Thought to be the Stateside hierarch closest to Benedict, in 2001 George became the second American prelate to lead the Curia's spiritual exercises, following Washington's then-Archbishop James Hickey, who was made a cardinal four months after his turn in 1988. No other US cleric has given the retreat since.

Having revealed that tests found him to "appear to be free of cancer" in a December interview with the Chicago Tribune, as soon as later this year, the first native son-archbishop would likewise become the post's first holder to retire from it. All but one of Chicago's archbishops have died in office, and the exception – the prelate of George's boyhood, Cardinal Samuel Stritch – was felled by a massive stroke days after his 1958 arrival in Rome to take office as prefect of the Propaganda Fide, which would've made him the first American to lead a Vatican dicastery.

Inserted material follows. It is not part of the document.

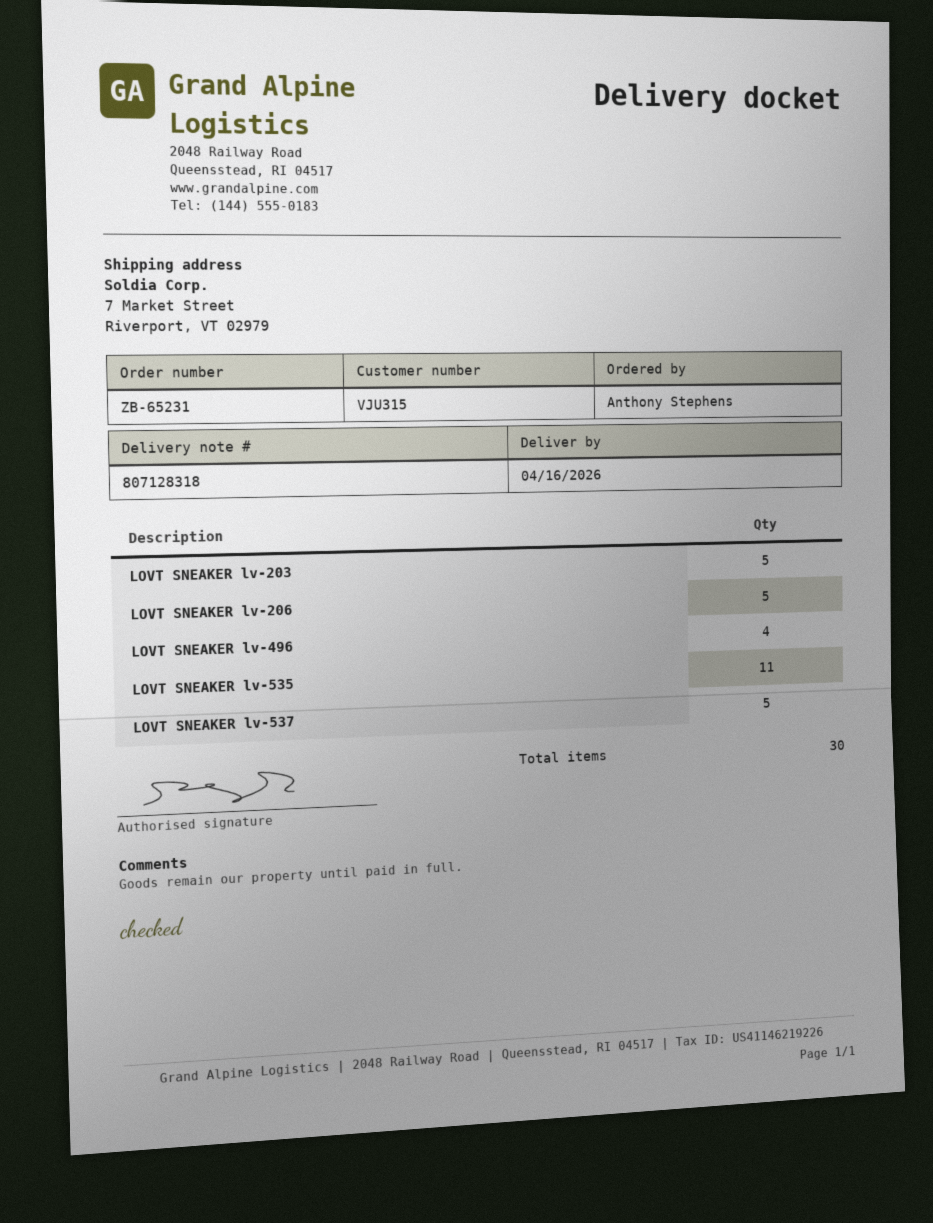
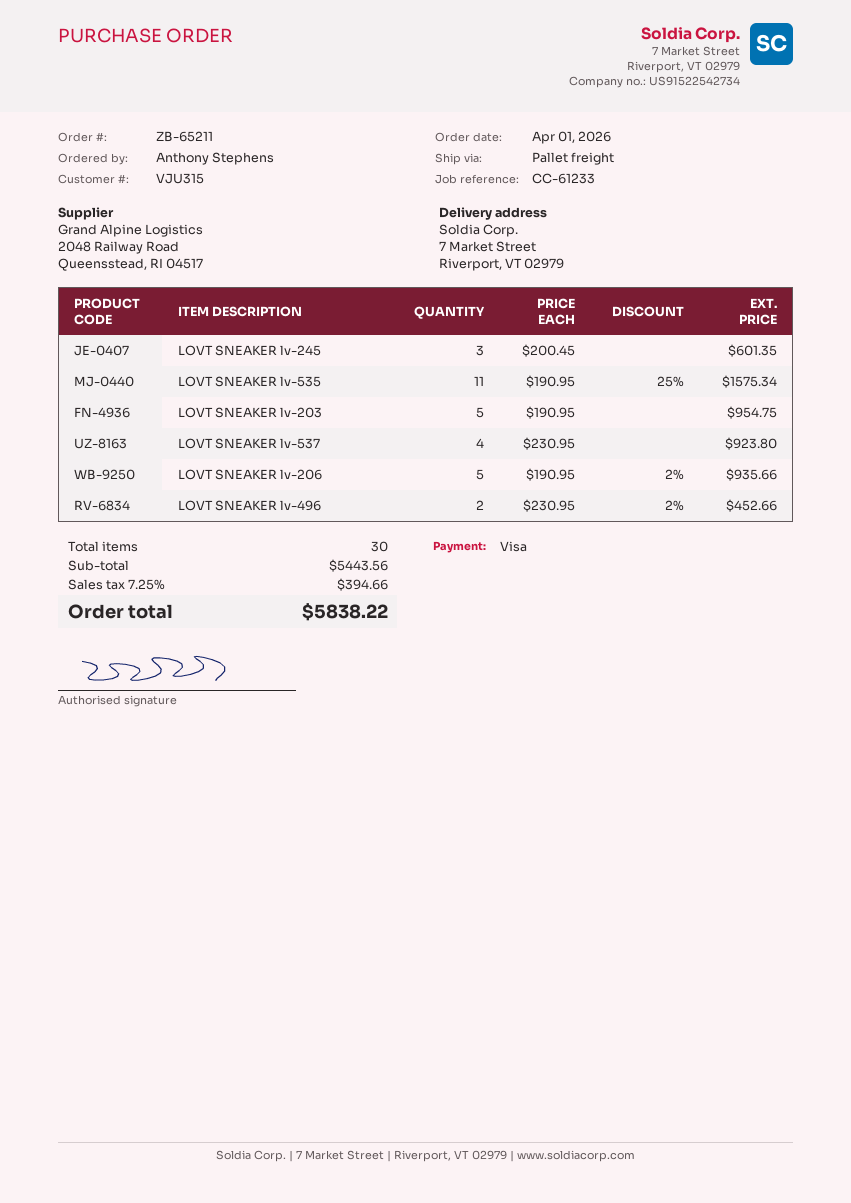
order number: ZB-65231 -> ZB-65211
LOVT SNEAKER lv-496: 4 -> 2
LOVT SNEAKER lv-537: 5 -> 4
LOVT SNEAKER lv-245: none -> 3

While the buzzmill bears its usual mix of the credible and the outlandish, as things heat up, the lengthy precedent unique to the Chitown seat is worth recalling: since 1939, when Stritch was sent in from Milwaukee, each Chicago appointee was already an archbishop elsewhere at the time of his selection. 

Since becoming Pope, Benedict has extended the practice to each of his major Stateside nods, naming existing metropolitans to the traditionally cardinalatial posts at New York, Los Angeles and Philadelphia.